谷氨酰胺分解，即谷氨酰胺的细胞分解代谢，是一种重要的代谢途径 用于侵袭性和难治性癌症，包括许多三阴性乳腺癌 癌症（TNBC）。人们普遍认为，谷氨酰胺通过以下方式产生谷氨酸： 线粒体谷氨酰胺酶 (GLS) 为 TAC 循环提供燃料，为 TAC 循环提供能量和 生物合成的前体。新出现的数据揭示了一个不太被认可但很重要的问题 谷氨酰胺分解在介导活性物质内部引入的氧化应激中的贡献 侵袭性癌细胞的生长以及通过包括化疗在内的外部治疗 和免疫疗法。靶向 GLS 抑制剂来阻断谷氨酰胺分解是一种治疗方法 该策略已在乳腺癌和其他癌症的临床试验中经过测试，具有可接受的效果 毒性，但疗效有限，很大程度上是由于缺乏指导患者的临床标志物 选择并评估目标影响。我们实验室的初步数据表明，双 靶向 GLS 和质膜谷氨酸转运蛋白 xCT (SLC7A11)， 导致耐药 TNBC 对化疗的显着敏感性。我们提出三个 目标基于总体主题，为非代谢性药物开发动力学框架 氨基酸类似物 PET 示踪剂，用于测量细胞池大小作为指标 分解代谢和细胞运输。

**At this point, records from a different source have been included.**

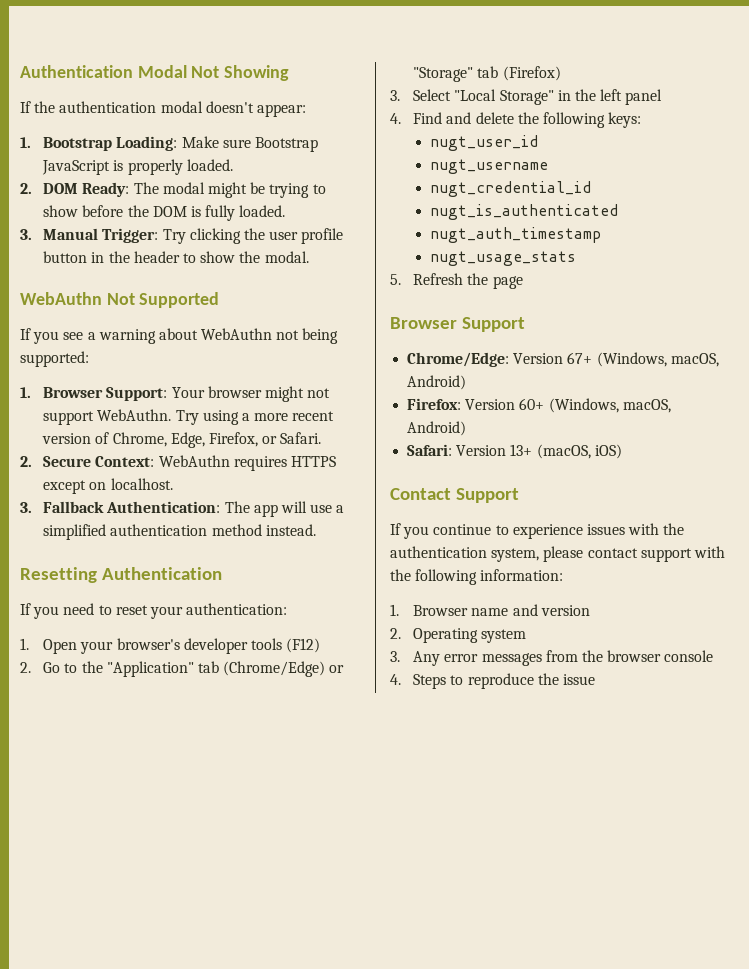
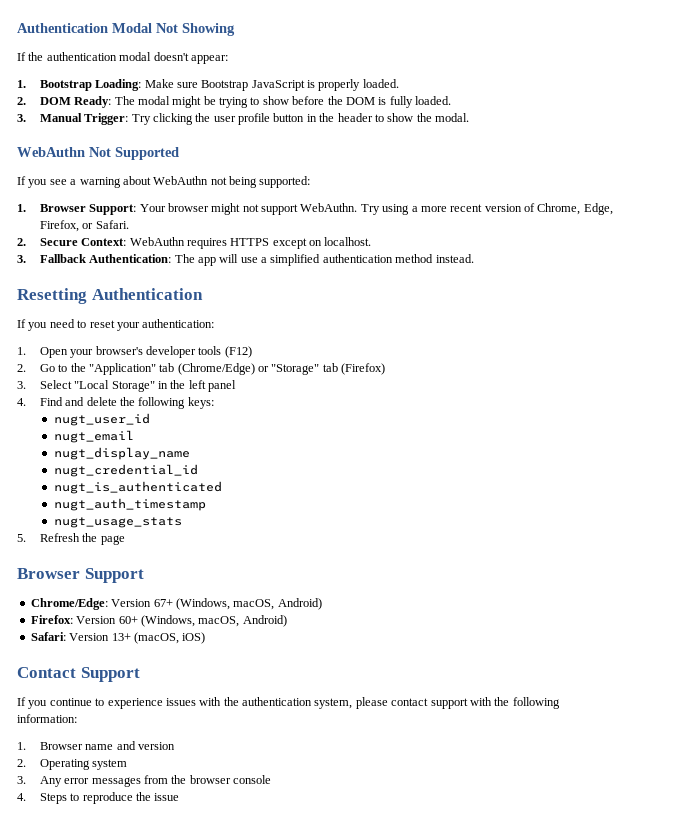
- nugt_username
+ nugt_email
+ nugt_display_name

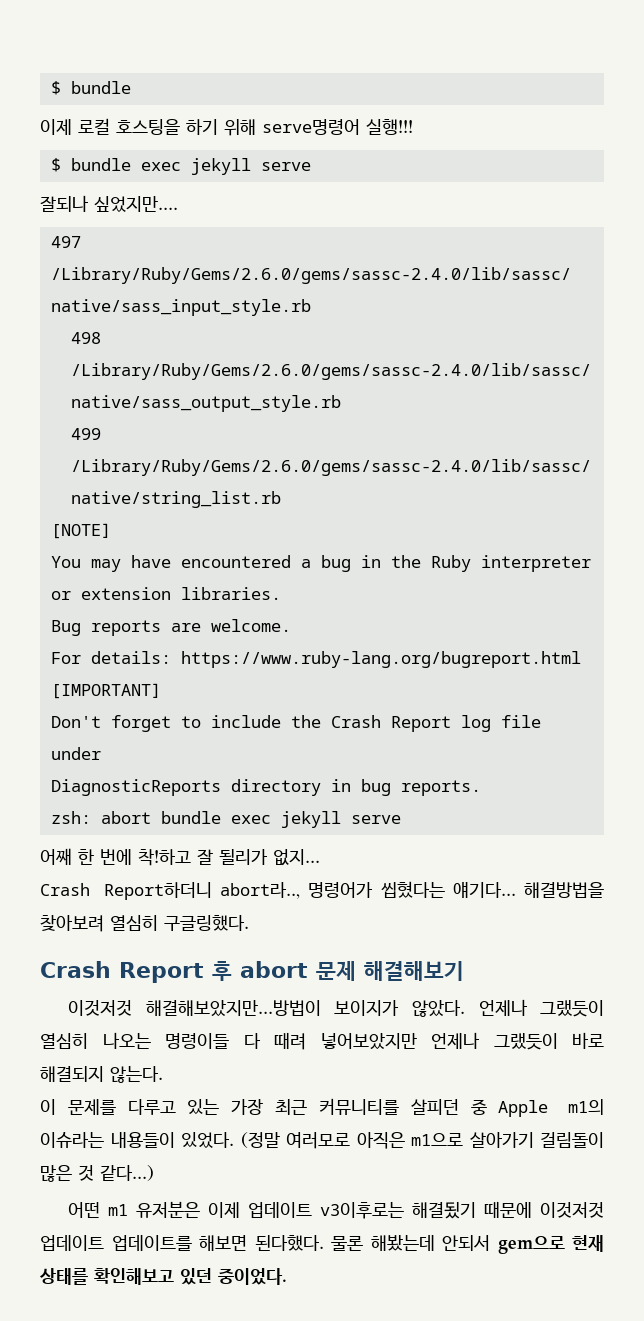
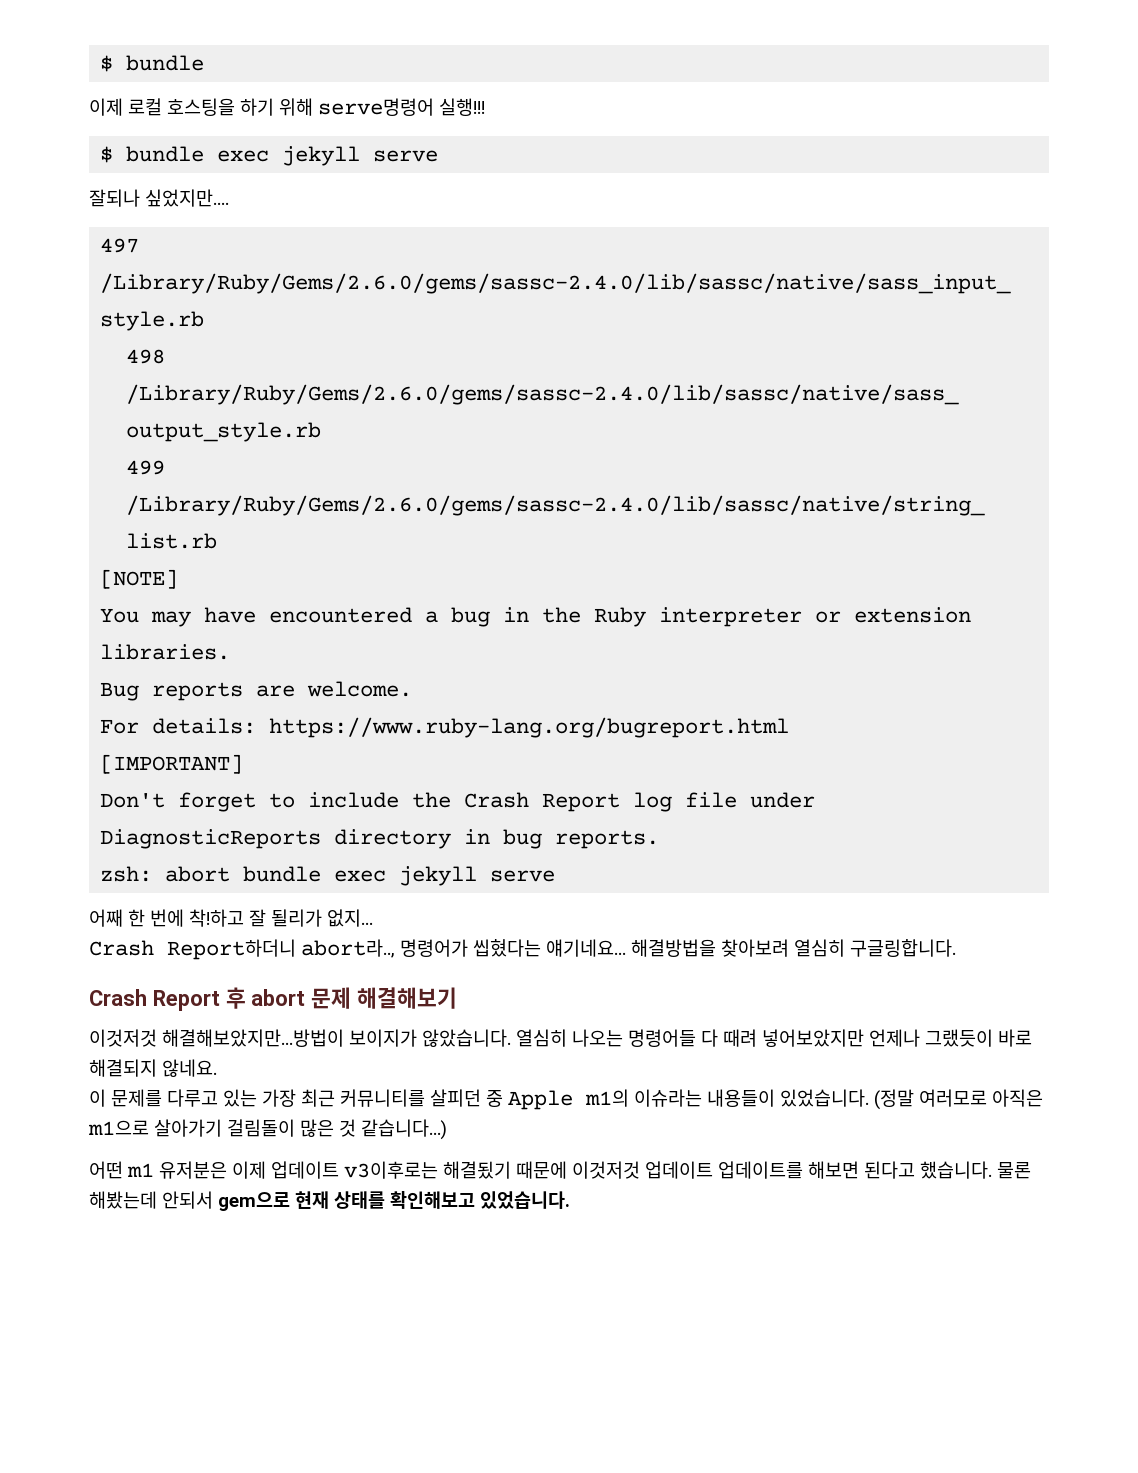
- Crash Report하더니 abort라.., 명령어가 씹혔다는 얘기다...
+ Crash Report하더니 abort라.., 명령어가 씹혔다는 얘기네요...
- 해결방법을 찾아보려 열심히 구글링했다.
+ 해결방법을 찾아보려 열심히 구글링합니다.
- 이것저것 해결해보았지만...방법이 보이지가 않았다. 언제나 그랬듯이 열심히 나오는 명령이들 다 때려 넣어보았지만 언제나 그랬듯이 바로 해결되지 않는다.
+ 이것저것 해결해보았지만...방법이 보이지가 않았습니다. 열심히 나오는 명령어들 다 때려 넣어보았지만 언제나 그랬듯이 바로 해결되지 않네요.
- 이 문제를 다루고 있는 가장 최근 커뮤니티를 살피던 중 Apple m1의 이슈라는 내용들이 있었다.
+ 이 문제를 다루고 있는 가장 최근 커뮤니티를 살피던 중 Apple m1의 이슈라는 내용들이 있었습니다.
- (정말 여러모로 아직은 m1으로 살아가기 걸림돌이 많은 것 같다...)
+ (정말 여러모로 아직은 m1으로 살아가기 걸림돌이 많은 것 같습니다...)
- 어떤 m1 유저분은 이제 업데이트 v3이후로는 해결됬기 때문에 이것저것 업데이트 업데이트를 해보면 된다했다.
+ 어떤 m1 유저분은 이제 업데이트 v3이후로는 해결됬기 때문에 이것저것 업데이트 업데이트를 해보면 된다고 했습니다.
- 물론 해봤는데 안되서 gem으로 현재 상태를 확인해보고 있던 중이었다.
+ 물론 해봤는데 안되서 gem으로 현재 상태를 확인해보고 있었습니다.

具体来说，我们将 (1) 验证定量标记 来自动态 [18F]fluciclovine PET 的细胞谷氨酰胺库大小； (2) 开发和验证 使用 4-(3-[18F]氟丙基)-L- 标记细胞质谷氨酸池大小和运输 谷氨酸 ([18F]FSPG) PET，以及 (3) 确定组合 [18F]氟西洛文的效用 和 [18F]FSPG PET 用于预测和测量双靶向治疗的反应 旨在提高 TNBC 对化疗的敏感性。作为这项工作的一部分，我们将解决 有关线粒体池胞质谷氨酸转运的机制问题 以及与细胞外液的相互作用，以指导 PET 示踪动力学的解释。我们将 还测试了针对 TNBC 代谢脆弱性的方法，特别是 依赖谷氨酰胺代谢和谷氨酸转运，以 PET 方法为指导 我们在临床前 TNBC 模型中开发和验证。拟议的工作将导致 更深入地了解谷氨酰胺分解和氧化还原之间的相互作用 癌细胞的稳态，并将产生定量成像方法 翻译到诊所。